Let me take a quick break from this part of the story and shout out a huge thank you to everyone who sends the amazingly expensive packages to their sons and daughters in Cambodia. I say this because I have had the privilege of sharing some lovely sweets from Matt’s mom, Dan’s parents, and Will’s mom, as well as some books from Katie’s folks and a soccer ball from the other Katie’s folks. In the event that any of you read these few words…I want you to know…that we love you all and it is so exciting to receive something in the mail after the Peace Corps land rover rolls up to house.

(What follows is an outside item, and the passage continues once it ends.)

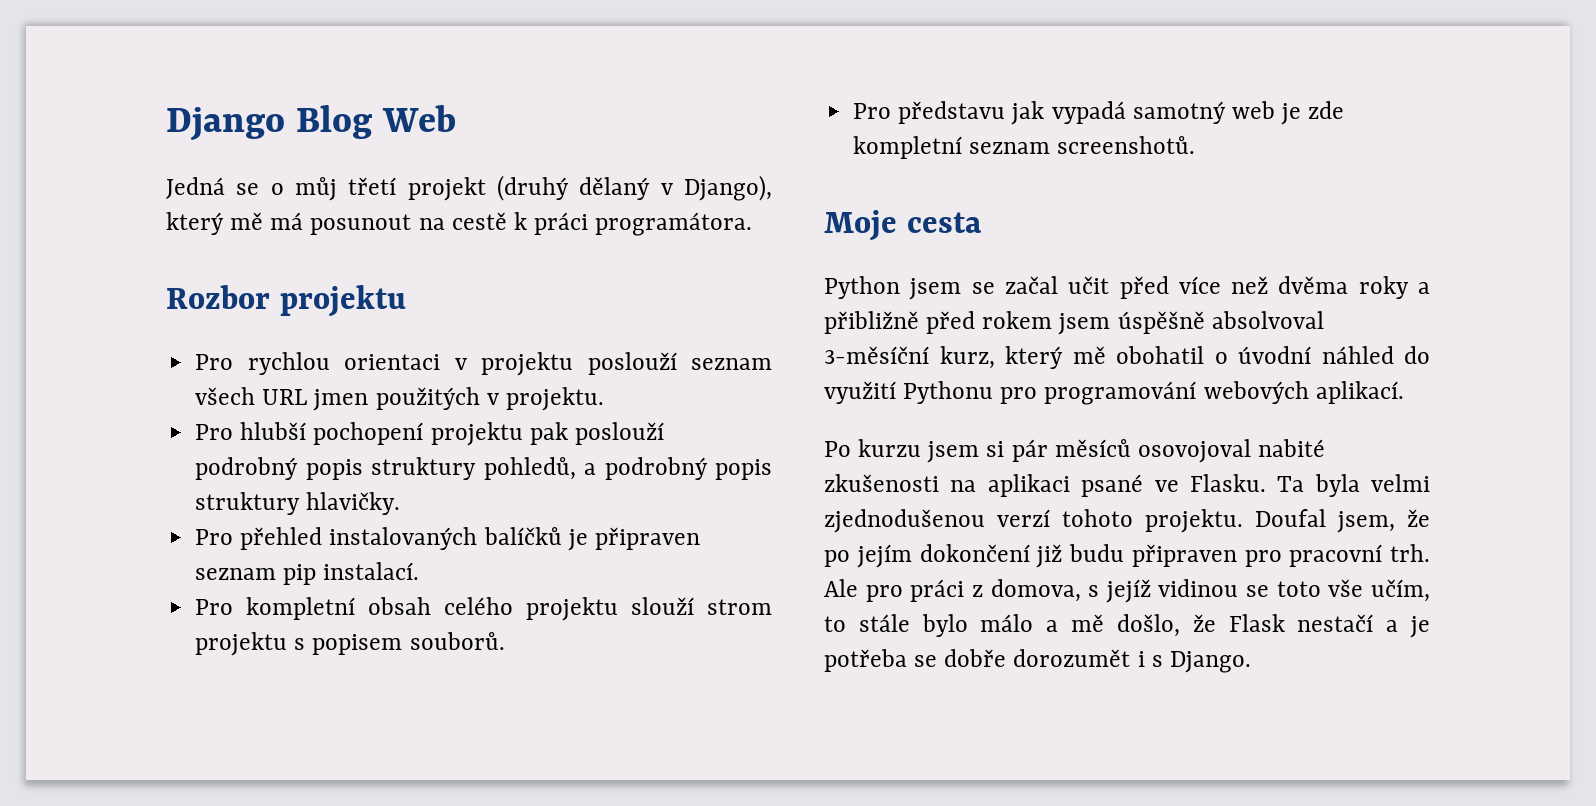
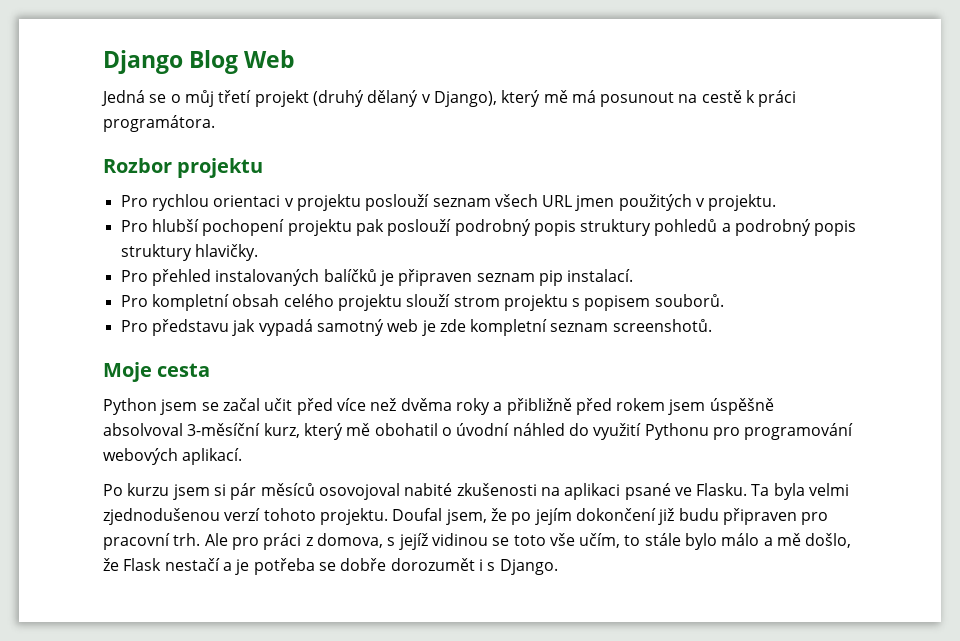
- Pro hlubší pochopení projektu pak poslouží podrobný popis struktury pohledů, a podrobný popis struktury hlavičky.
+ Pro hlubší pochopení projektu pak poslouží podrobný popis struktury pohledů a podrobný popis struktury hlavičky.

But something a little less happy…Me, along with a few people from the new Banteay Meanchay and Siem Reap provinces went to visit Toul Sleng, the genocide museum at the former Khmer Rouge prison. It was beyond words. Most of the time that I was there, I was thinking about what it was like when there were people there. Before it was a prison, it was a primary school…children roamed the halls and played in the huge courtyard. But then it was turned into this horrific place, where rape and torture and pain and suffering were the kindest words that could be used to describe the place. Right now there are houses on every side of the high fence tangled with barbed wire – were they there then? Did people try to nap as they listened to the sounds of a whip across the flesh of their teacher, their doctor, their friend, their neighbor? There are gorgeous flowers in the courtyard…did the prisoners see them as they were led to be murdered for nothing?

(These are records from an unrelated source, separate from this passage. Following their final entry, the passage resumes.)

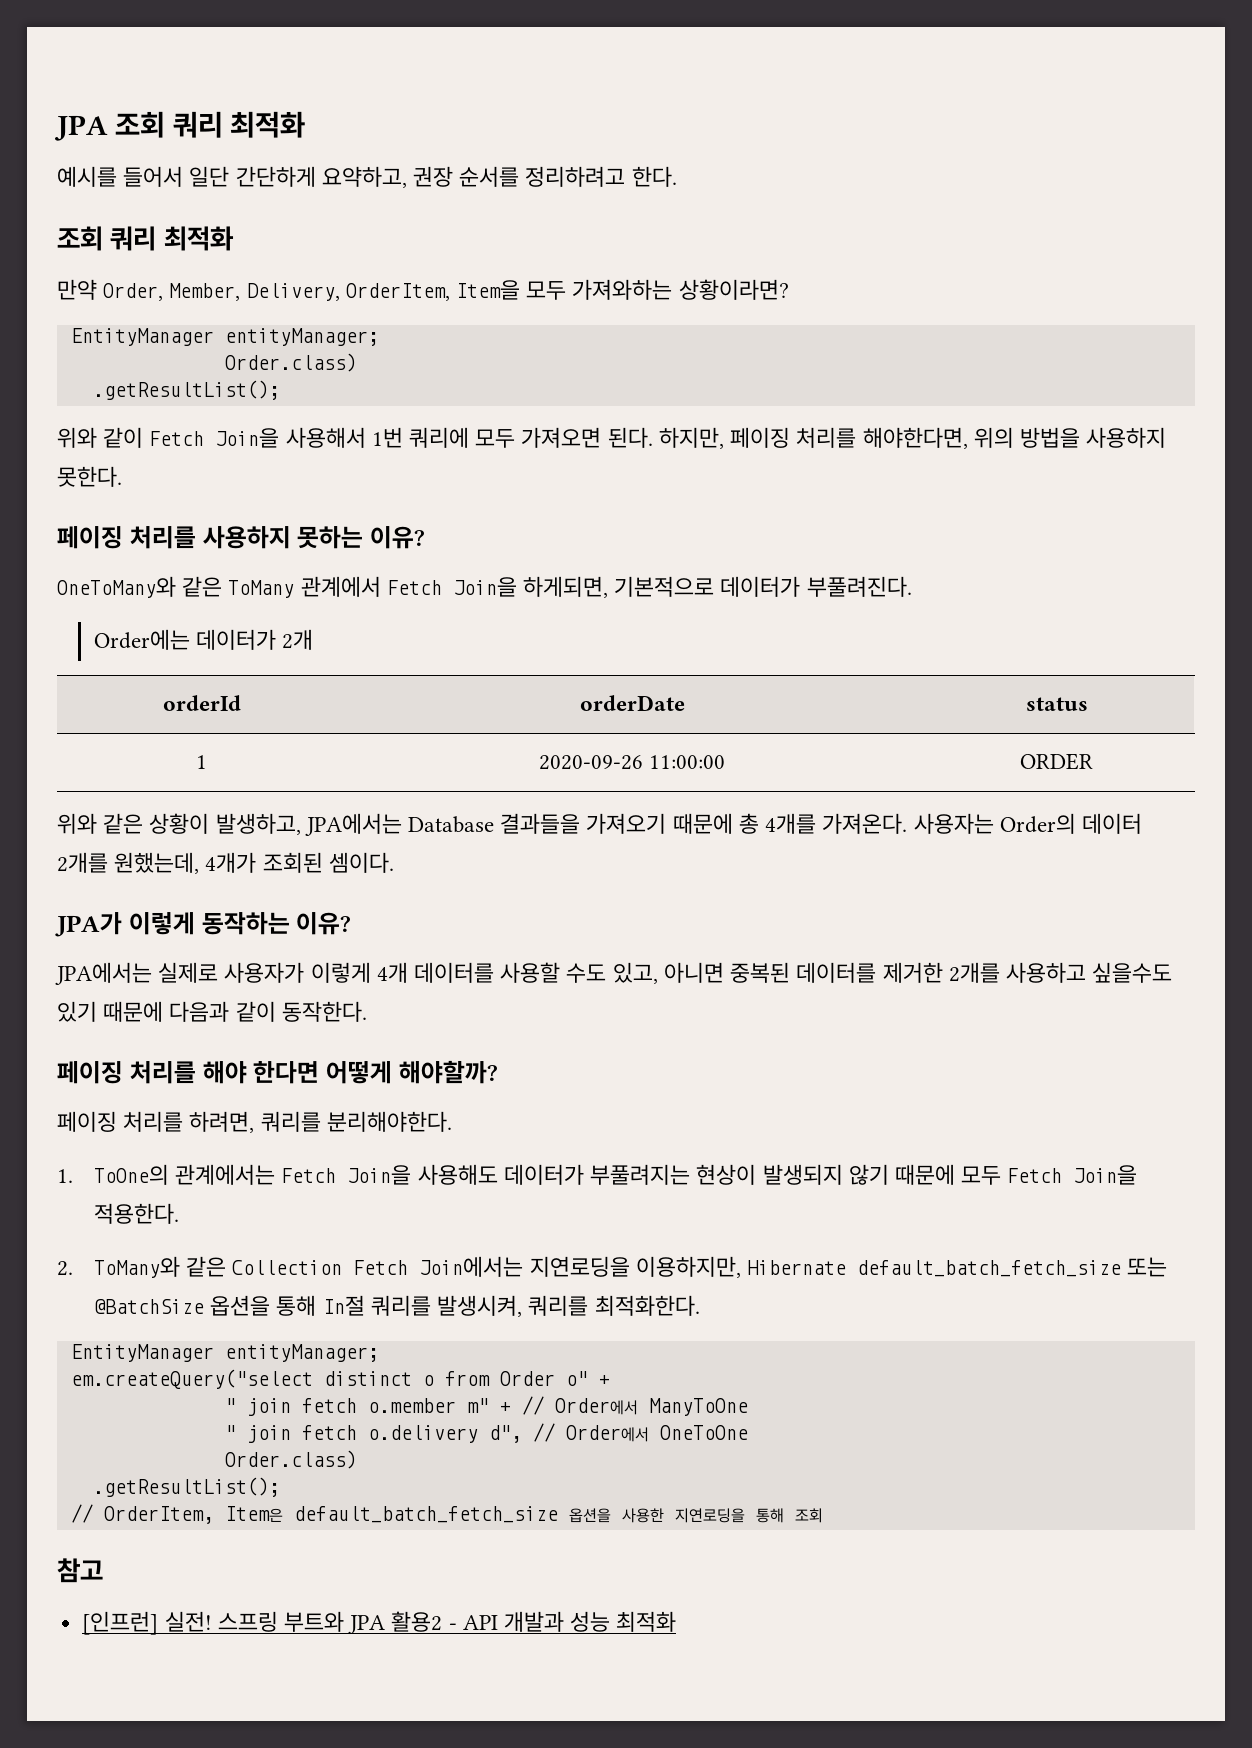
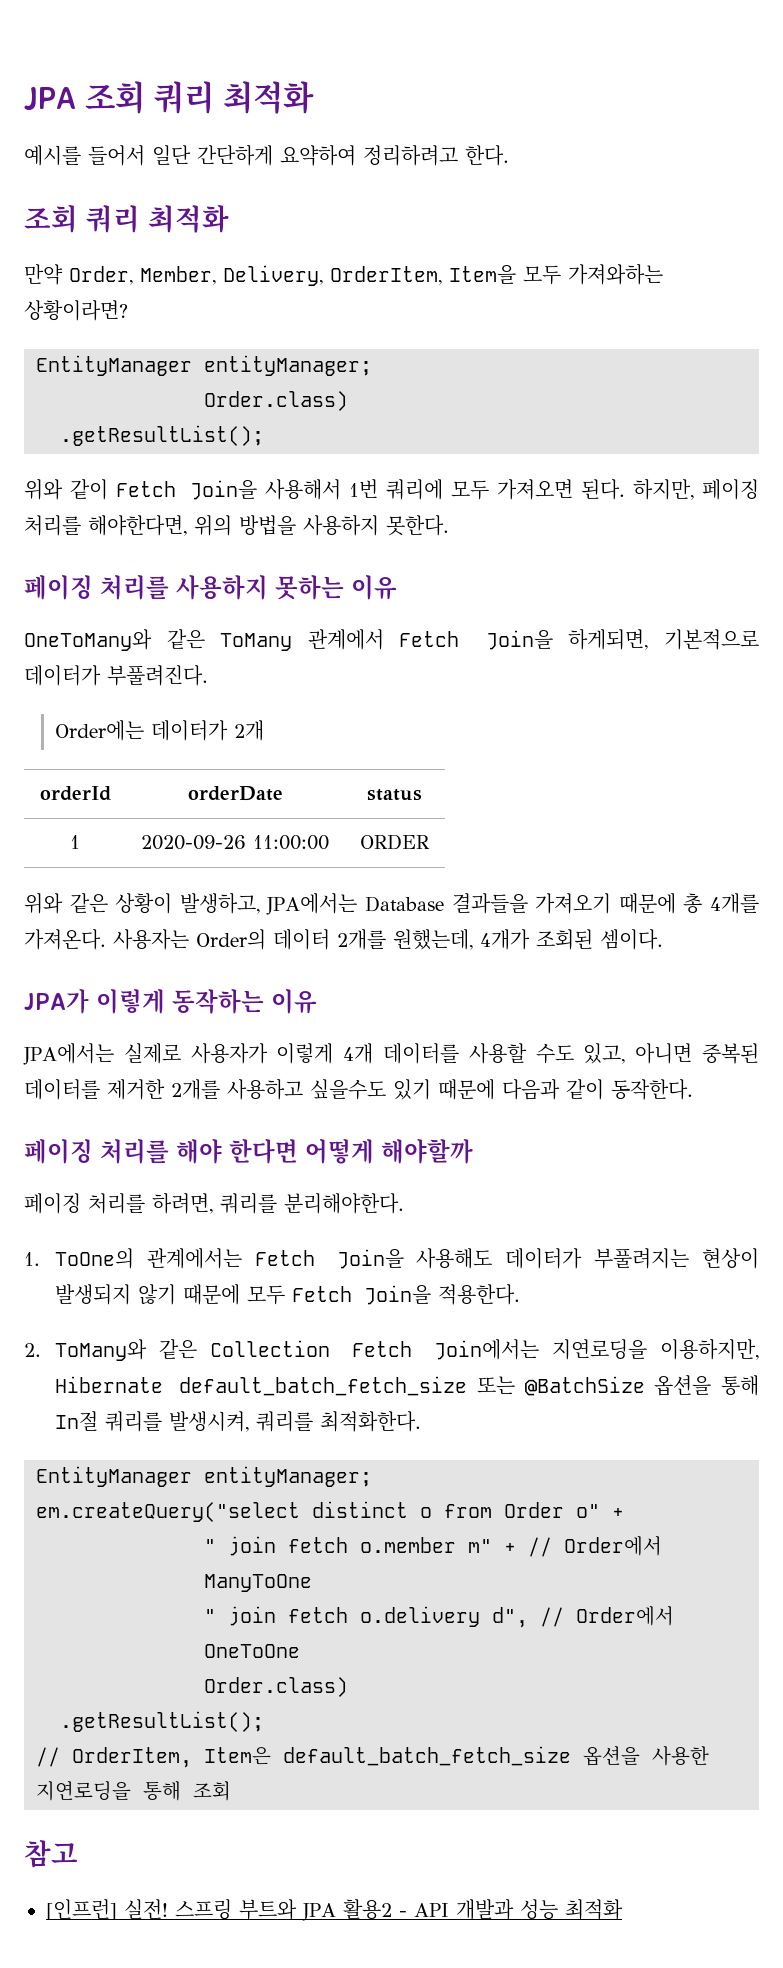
- 예시를 들어서 일단 간단하게 요약하고, 권장 순서를 정리하려고 한다.
+ 예시를 들어서 일단 간단하게 요약하여 정리하려고 한다.
- 페이징 처리를 사용하지 못하는 이유?
+ 페이징 처리를 사용하지 못하는 이유
- JPA가 이렇게 동작하는 이유?
+ JPA가 이렇게 동작하는 이유
- 페이징 처리를 해야 한다면 어떻게 해야할까?
+ 페이징 처리를 해야 한다면 어떻게 해야할까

It is so painful to think about what happened in this country to allow this. It was more powerful to look at the pictures displayed so carefully within the walls of the prison: pictures of torture and despair, pictures of every single prisoner who was killed, pictures of their lives cut so short. One of the last things that we saw before we left the museum was a map of the country showing all of the killing fields and the mass graves that have been found. Every town that I know has one – each training village, every site in my new province, and basically every place that I have seen in the country. It’s inescapablely infused into the world that I now live in. And I am beginning to see the results…just before I left Phnom Penh I saw a foreigner with a young Khmer girl and had no doubt what the relationship was. More people beg me for money than I can possibly accommodate…and my white skin automatically creates assumptions that I have more than I make. I see bribing as a part of daily life. Ignorance here is bliss, though…excessively unrealistic.

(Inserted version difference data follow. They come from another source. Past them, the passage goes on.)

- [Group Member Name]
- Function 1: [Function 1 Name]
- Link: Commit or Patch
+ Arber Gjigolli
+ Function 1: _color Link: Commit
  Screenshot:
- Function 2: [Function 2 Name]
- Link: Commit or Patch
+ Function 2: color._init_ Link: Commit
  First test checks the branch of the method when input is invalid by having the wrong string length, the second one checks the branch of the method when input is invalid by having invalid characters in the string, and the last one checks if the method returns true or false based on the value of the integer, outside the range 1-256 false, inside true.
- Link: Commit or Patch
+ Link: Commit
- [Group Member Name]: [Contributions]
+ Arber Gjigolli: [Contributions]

But life here is nice. When I got back to my training village, I took a cold bucket shower, ate my favorite meal of fried potatoes and onions, took off the top sheet from my obviously-a-mouse-has-been-here bed, removed the moldy pillowcase, and closed my window because the wasps from the nest 3 feet from my window were too curious to leave me be, and slept better than I had all week. There is something about home, even if it isn’t quite the same.

1 comment:

Unknown said...

The scavanger hunt sounds like alot of fun Kelsey and sweets from home... mmm i can just imagine how exciting they are to get now you are there..

I can understand why you jumped up and down over going swimming hun.. I love swimming also.. My mom used to say i should be a fish..lol

One thing i can send and espcially want to send is some huge hugs .. It must have been very hard to see all those peoples faces on the wall.. I dropped a tear as I read what you wrote about that.. I know it would have upset me if i saw them all.. it upset me just to see the few i did..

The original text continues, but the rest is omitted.